Today, about three million Americans have glaucoma. However, because symptoms are nearly impossible to catch early, 50% of people with glaucoma are unaware they have the disease. Read on to learn what glaucoma is, how to identify it and how to treat it.
What is glaucoma?
According to Mayo Clinic, glaucoma is a group of eye conditions that damage the optic nerve. Your optic nerve is responsible for carrying visual information from the eye to the brain, and when that nerve is damaged it may lead to adverse effects on your vision. If left untreated, glaucoma may eventually lead to irreversible vision loss.
Glaucoma can be either open-angle or narrow-angle (also known as acute angle) type. In open-angle glaucoma, pressure in your eye builds up slowly over time, which is why it’s called the “silent thief of sight.” Narrow-angle glaucoma occurs when the iris of an eye gets too close to the drainage angle, causing a blockage. Because this happens very quickly, narrow-angle glaucoma can lead to unexpected blindness.
Symptoms of glaucoma
Individuals with open-angle glaucoma will experience gradual changes in their vision, which is why it often goes undiagnosed in the early stages. If you miss your regular eye exams, glaucoma may not be detected until the condition has worsened. You may experience patchy spots in your peripheral vision and difficulty seeing in the later stages.
For narrow-angle glaucoma, sudden symptoms may include:
- Severe headache
- Severe eye pain
- Blurred vision or tunnel vision
- Redness in the eyes
- Halos around lights (like street lights at night)
It’s critical that you call your ophthalmologist immediately if you experience any of the above symptoms.
How your eye doctor diagnoses glaucoma
Your eye doctor always checks for glaucoma during the dilation portion of your exam. This method is most commonly used and helps identify any signs of glaucoma, such as changes in the shape or color of the optic nerve or cupping of the optic disc through examination of the eye’s optic nerve and retina.
Other tests can be used to diagnose glaucoma, including:
- Visual acuity test: Using an eye chart, your eye doctor will measure distance and visual sensitivity to help identify specific injuries and diseases.
- Visual field: This test measures a person’s peripheral vision. Poor or completely lost peripheral vision may be a sign of glaucoma.
- Tonometry: A small, handheld device will measure the fluid pressure inside the eye.
- Optic nerve imaging: Damaged areas are identified through photographs of the optic nerve.
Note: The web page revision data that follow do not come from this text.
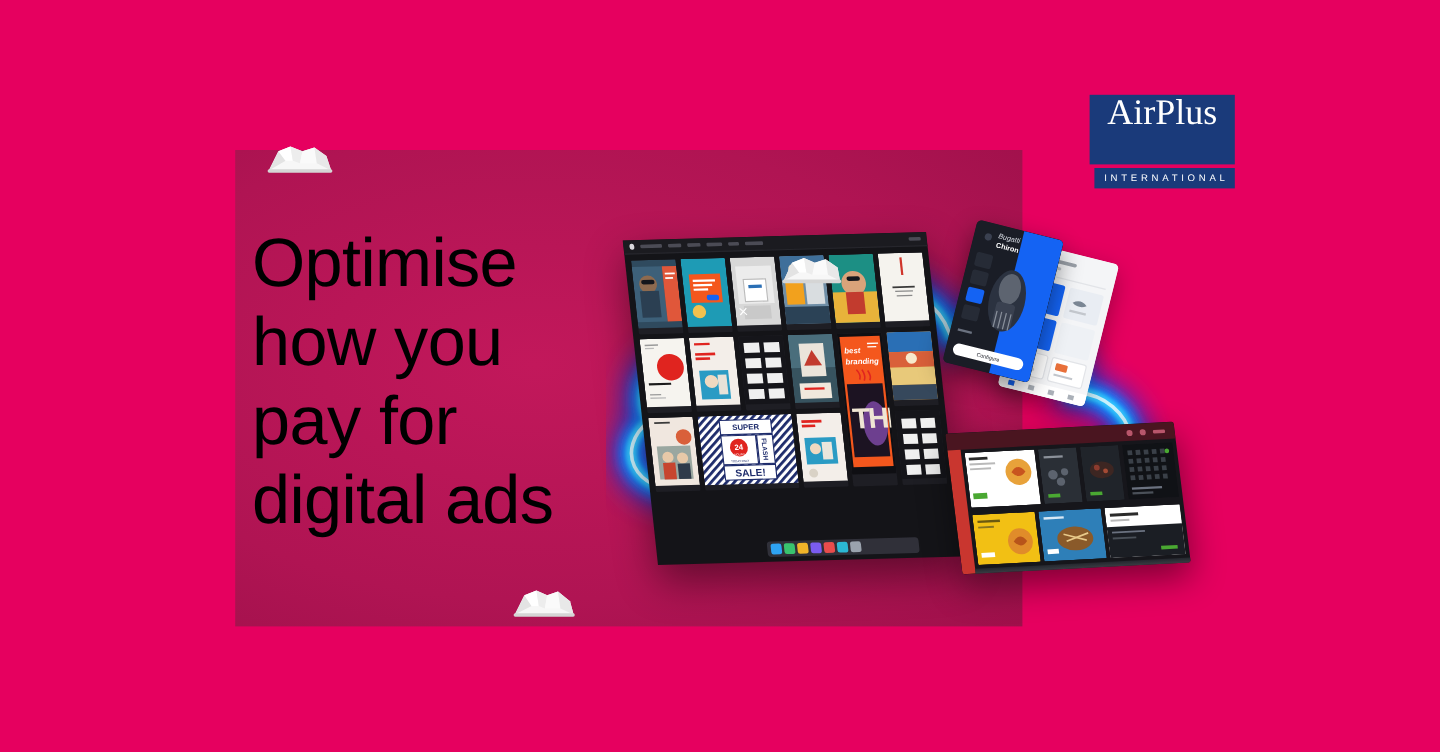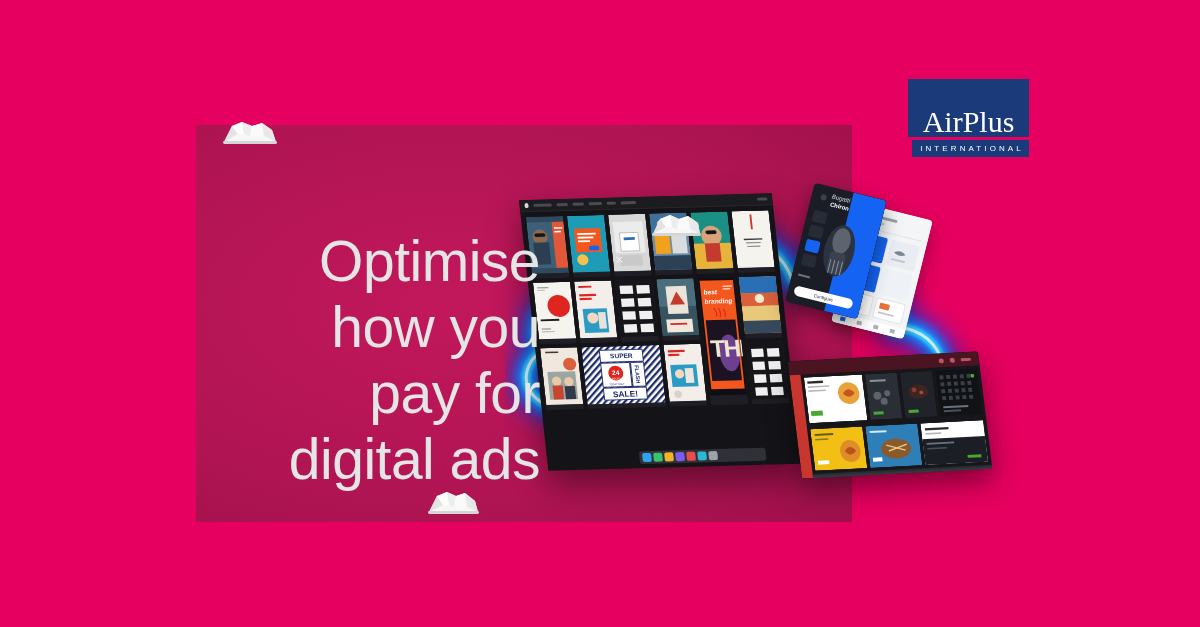--- a/index.html
+++ b/index.html
@@ -32,7 +32,7 @@
   .logo{position:absolute;left:908px;top:79px;width:121px;height:78px;}
   .logo-main{
     position:absolute;left:0;top:0;width:121px;height:58px;
-    background:#1a3a7a;display:flex;align-items:flex-end;justify-content:center;
+    background:#1a3a7a;display:flex;align-items:flex-start;justify-content:center;
   }
   .logo-main span{
     color:#fff;font-family:"Liberation Serif","DejaVu Serif",serif;

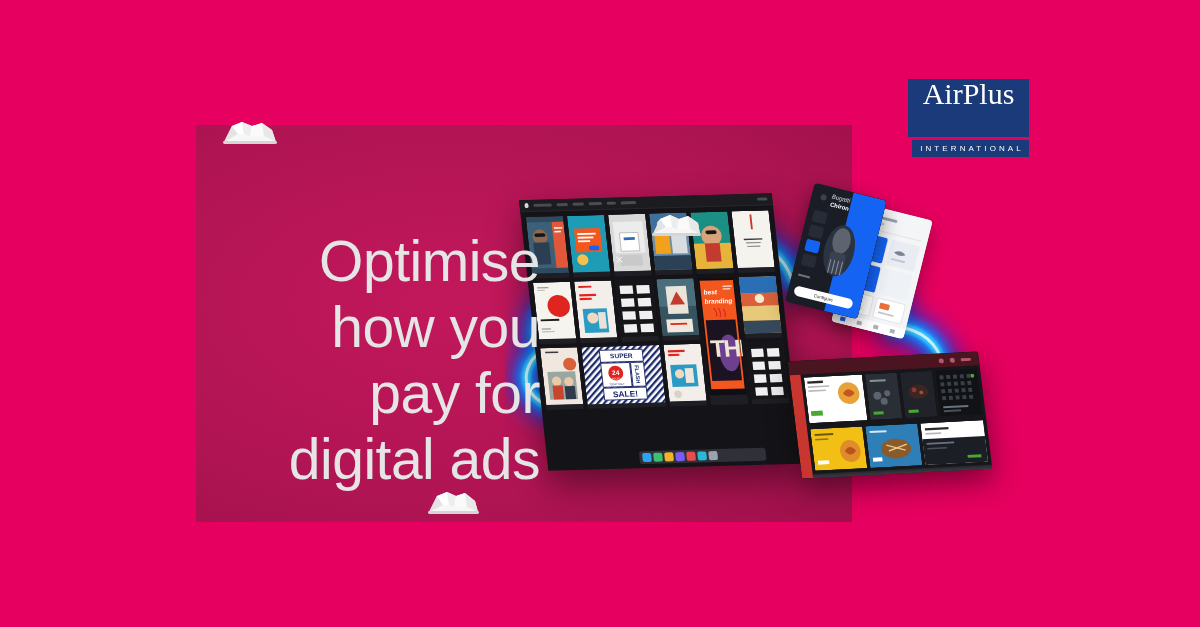--- a/index.html
+++ b/index.html
@@ -21,11 +21,10 @@
   
   .headline{
     position:absolute;left:210px;top:186px;width:330px;
-    text-align:right;color:#e5e5e5;
+    text-align:left;color:#000000;
     font-family:"Liberation Sans","DejaVu Sans",sans-serif;
     font-size:57px;line-height:66px;font-weight:400;letter-spacing:-0.5px;
     white-space:pre-line;
-    margin-top:42px;
   }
- Gonioscopy: Doctor will examine the drainage angle using a lens placed over the eye to determine if the drain is open or closed.
Is glaucoma preventable?
While glaucoma is not preventable, your eye doctor can help manage your glaucoma and reduce the chance of vision loss. It’s essential to schedule regular eye exams and catch glaucoma early to prevent any delayed treatment.
How to treat glaucoma
Treatment options vary depending on the type of glaucoma and the stage of the condition.
- Medication: Prescription eye drops can help reduce the pressure inside your eye and slow down damage to your optic nerve.
- Laser treatment: Lasers can be used to help drain excess fluid out of your eye.
- Surgery: Your doctor may also recommend glaucoma surgery. There different types of surgery but all variations help drain fluid out of the eye.
Glaucoma is a disease that can affect anyone. To prevent developing glaucoma, visit your eye doctor regularly. If you notice changes in your eyesight or experience any of the symptoms listed above be sure to contact your eye doctor immediately.